Task instructions >> From the first line to the last, reproduce the records below exactly, omitting any picture.

==== Recorded information

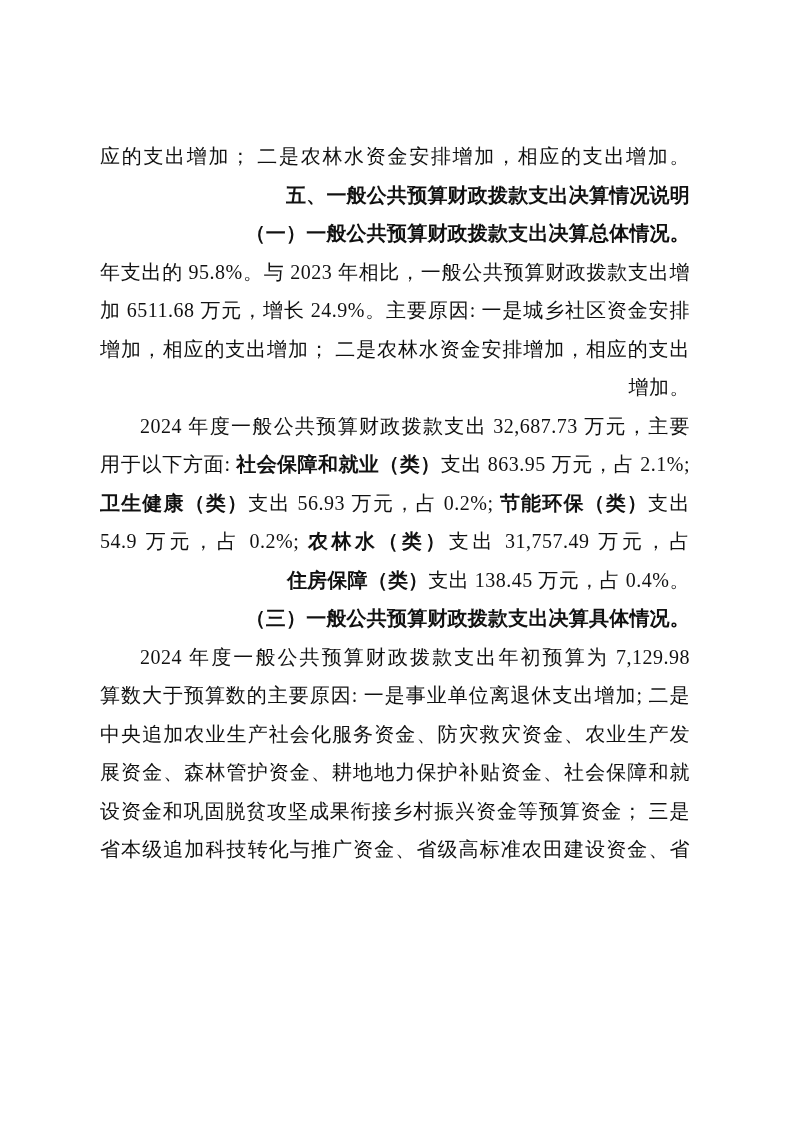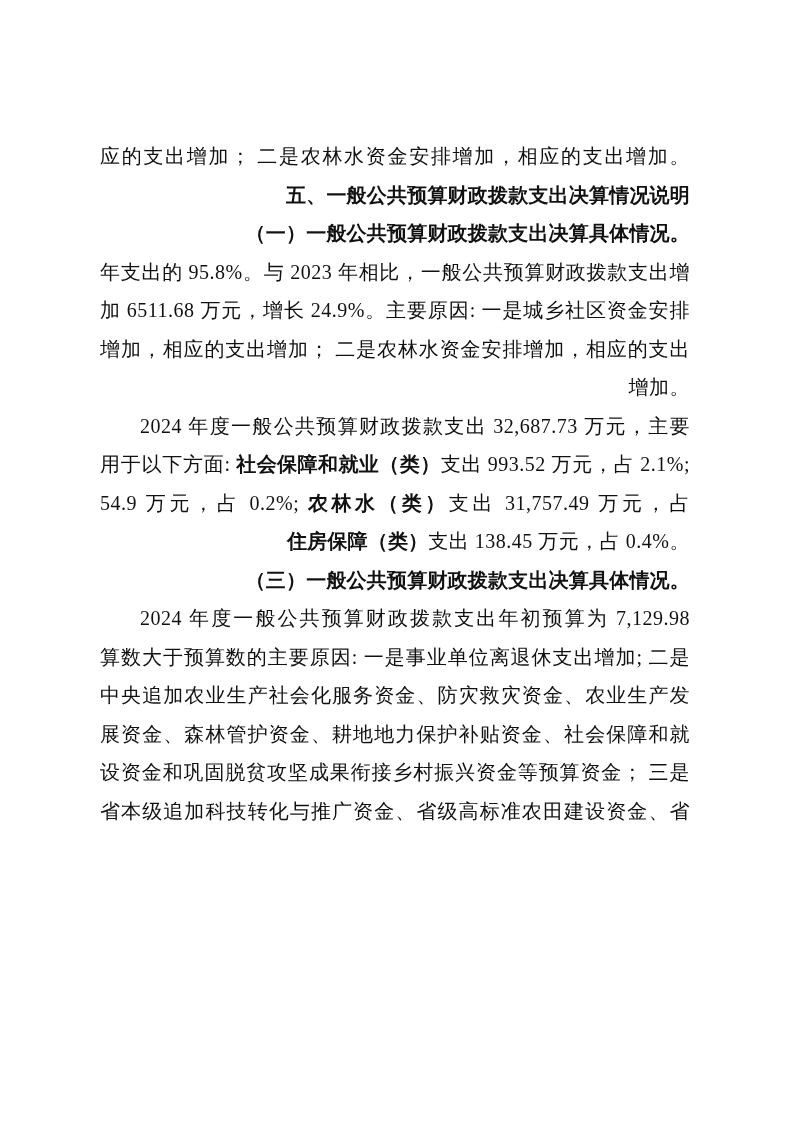--- a/index.html
+++ b/index.html
@@ -64,7 +64,7 @@
   <div class="content">
       <div class="line fill"><span>应的支出增加； 二是农林水资金安排增加，相应的支出增加。</span></div>
       <div class="line indent heading"><span class="bold">五、一般公共预算财政拨款支出决算情况说明</span></div>
-      <div class="line indent heading"><span class="bold">（一）一般公共预算财政拨款支出决算具体情况。</span></div>
+      <div class="line indent heading"><span class="bold">（一）一般公共预算财政拨款支出决算总体情况。</span></div>
       <div class="line fill"><span>年支出的 95.8%。与 2023 年相比，一般公共预算财政拨款支出增</span></div>
       <div class="line fill"><span>加 6511.68 万元，增长 24.9%。主要原因: 一是城乡社区资金安排</span></div>
       <div class="line fill"><span>增加，相应的支出增加； 二是农林水资金安排增加，相应的支出</span></div>

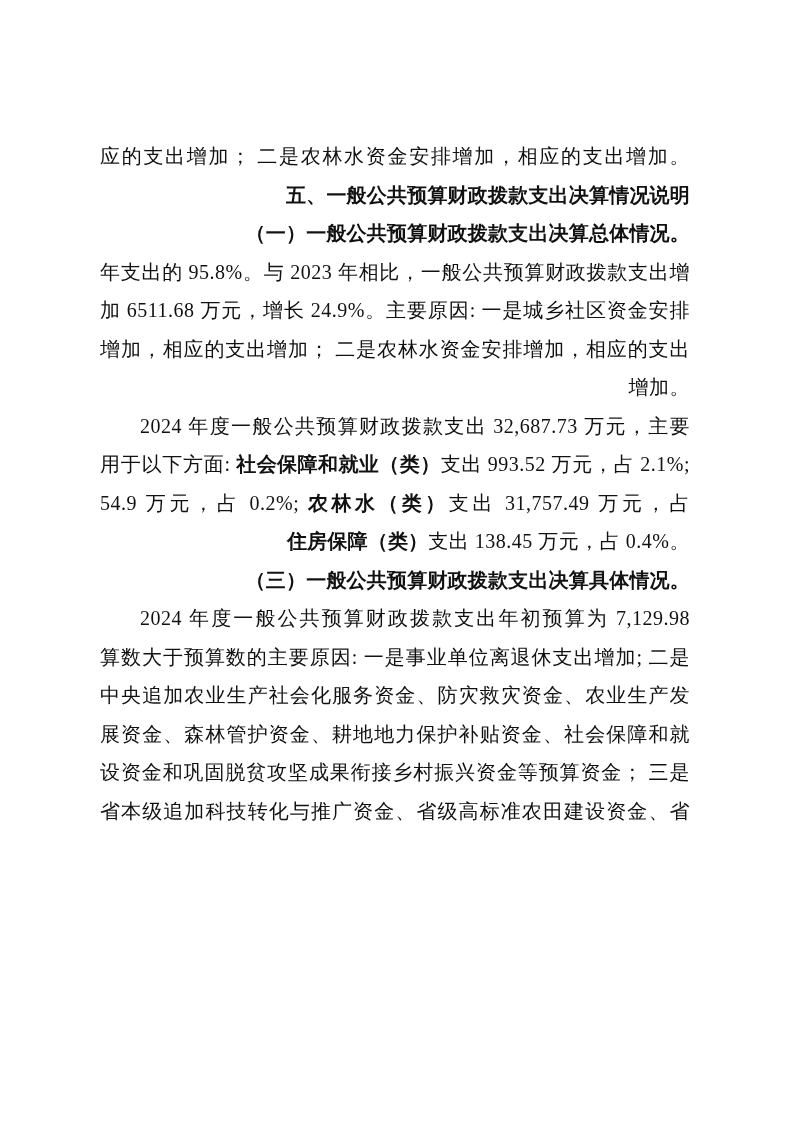--- a/index.html
+++ b/index.html
@@ -70,7 +70,7 @@
       <div class="line fill"><span>增加，相应的支出增加； 二是农林水资金安排增加，相应的支出</span></div>
       <div class="line"><span>增加。</span></div>
       <div class="line indent fill"><span>2024 年度一般公共预算财政拨款支出 32,687.73 万元，主要</span></div>
-      <div class="line fill"><span>用于以下方面: </span><span class="bold">社会保障和就业（类）</span><span>支出 993.52 万元，占 2.1%;</span></div>
+      <div class="line fill"><span>用于以下方面: </span><span class="bold">社会保障和就业（类）</span><span>支出 863.95 万元，占 2.1%;</span></div>
       <div class="line fill"><span>54.9 万元，占 0.2%; </span><span class="bold">农林水（类）</span><span>支出 31,757.49 万元，占 97.1%;</span></div>
       <div class="line"><span class="bold">住房保障（类）</span><span>支出 138.45 万元，占 0.4%。</span></div>
       <div class="line indent heading"><span class="bold">（三）一般公共预算财政拨款支出决算具体情况。</span></div>

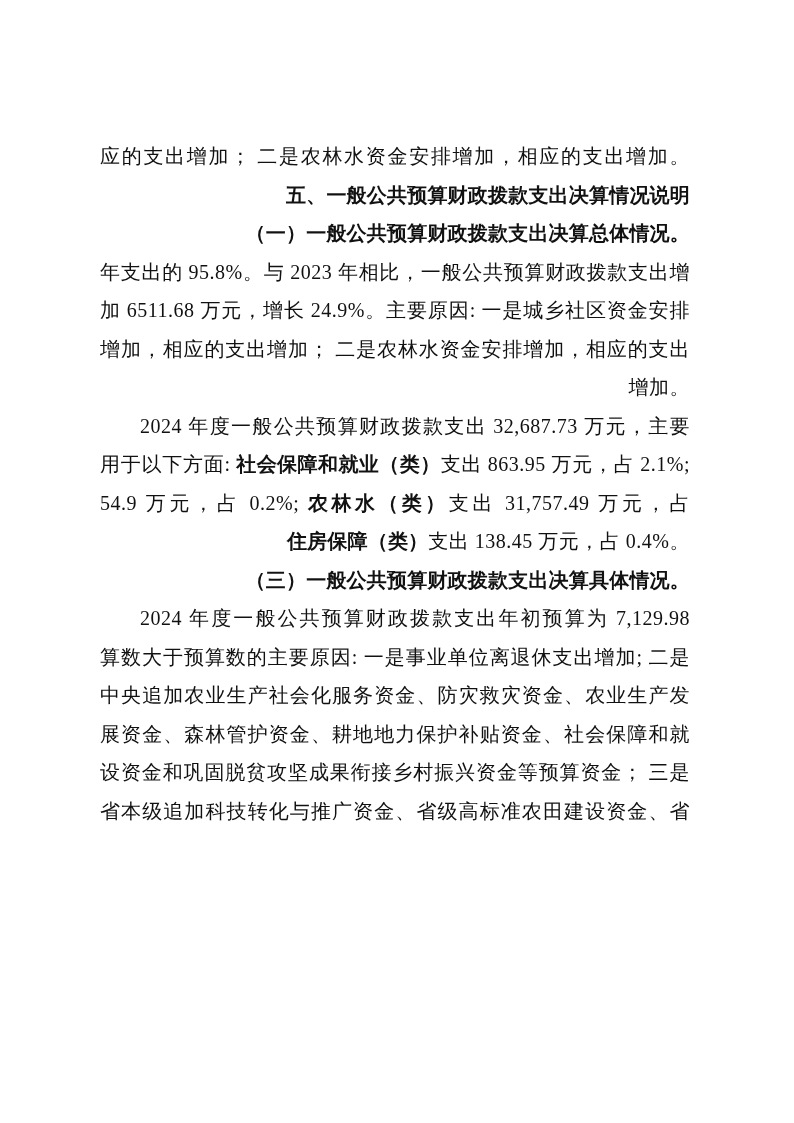--- a/index.html
+++ b/index.html
@@ -71,6 +71,7 @@
       <div class="line"><span>增加。</span></div>
       <div class="line indent fill"><span>2024 年度一般公共预算财政拨款支出 32,687.73 万元，主要</span></div>
       <div class="line fill"><span>用于以下方面: </span><span class="bold">社会保障和就业（类）</span><span>支出 863.95 万元，占 2.1%;</span></div>
+      <div class="line fill"><span class="bold">卫生健康（类）</span><span>支出 56.93 万元，占 0.2%; </span><span class="bold">节能环保（类）</span><span>支出</span></div>
       <div class="line fill"><span>54.9 万元，占 0.2%; </span><span class="bold">农林水（类）</span><span>支出 31,757.49 万元，占 97.1%;</span></div>
       <div class="line"><span class="bold">住房保障（类）</span><span>支出 138.45 万元，占 0.4%。</span></div>
       <div class="line indent heading"><span class="bold">（三）一般公共预算财政拨款支出决算具体情况。</span></div>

========

Result for this task >>
--- a/index.html
+++ b/index.html
@@ -64,7 +64,7 @@
   <div class="content">
       <div class="line fill"><span>应的支出增加； 二是农林水资金安排增加，相应的支出增加。</span></div>
       <div class="line indent heading"><span class="bold">五、一般公共预算财政拨款支出决算情况说明</span></div>
-      <div class="line indent heading"><span class="bold">（一）一般公共预算财政拨款支出决算具体情况。</span></div>
+      <div class="line indent heading"><span class="bold">（一）一般公共预算财政拨款支出决算总体情况。</span></div>
       <div class="line fill"><span>年支出的 95.8%。与 2023 年相比，一般公共预算财政拨款支出增</span></div>
       <div class="line fill"><span>加 6511.68 万元，增长 24.9%。主要原因: 一是城乡社区资金安排</span></div>
       <div class="line fill"><span>增加，相应的支出增加； 二是农林水资金安排增加，相应的支出</span></div>

--- a/index.html
+++ b/index.html
@@ -70,7 +70,7 @@
       <div class="line fill"><span>增加，相应的支出增加； 二是农林水资金安排增加，相应的支出</span></div>
       <div class="line"><span>增加。</span></div>
       <div class="line indent fill"><span>2024 年度一般公共预算财政拨款支出 32,687.73 万元，主要</span></div>
-      <div class="line fill"><span>用于以下方面: </span><span class="bold">社会保障和就业（类）</span><span>支出 993.52 万元，占 2.1%;</span></div>
+      <div class="line fill"><span>用于以下方面: </span><span class="bold">社会保障和就业（类）</span><span>支出 863.95 万元，占 2.1%;</span></div>
       <div class="line fill"><span>54.9 万元，占 0.2%; </span><span class="bold">农林水（类）</span><span>支出 31,757.49 万元，占 97.1%;</span></div>
       <div class="line"><span class="bold">住房保障（类）</span><span>支出 138.45 万元，占 0.4%。</span></div>
       <div class="line indent heading"><span class="bold">（三）一般公共预算财政拨款支出决算具体情况。</span></div>

--- a/index.html
+++ b/index.html
@@ -71,6 +71,7 @@
       <div class="line"><span>增加。</span></div>
       <div class="line indent fill"><span>2024 年度一般公共预算财政拨款支出 32,687.73 万元，主要</span></div>
       <div class="line fill"><span>用于以下方面: </span><span class="bold">社会保障和就业（类）</span><span>支出 863.95 万元，占 2.1%;</span></div>
+      <div class="line fill"><span class="bold">卫生健康（类）</span><span>支出 56.93 万元，占 0.2%; </span><span class="bold">节能环保（类）</span><span>支出</span></div>
       <div class="line fill"><span>54.9 万元，占 0.2%; </span><span class="bold">农林水（类）</span><span>支出 31,757.49 万元，占 97.1%;</span></div>
       <div class="line"><span class="bold">住房保障（类）</span><span>支出 138.45 万元，占 0.4%。</span></div>
       <div class="line indent heading"><span class="bold">（三）一般公共预算财政拨款支出决算具体情况。</span></div>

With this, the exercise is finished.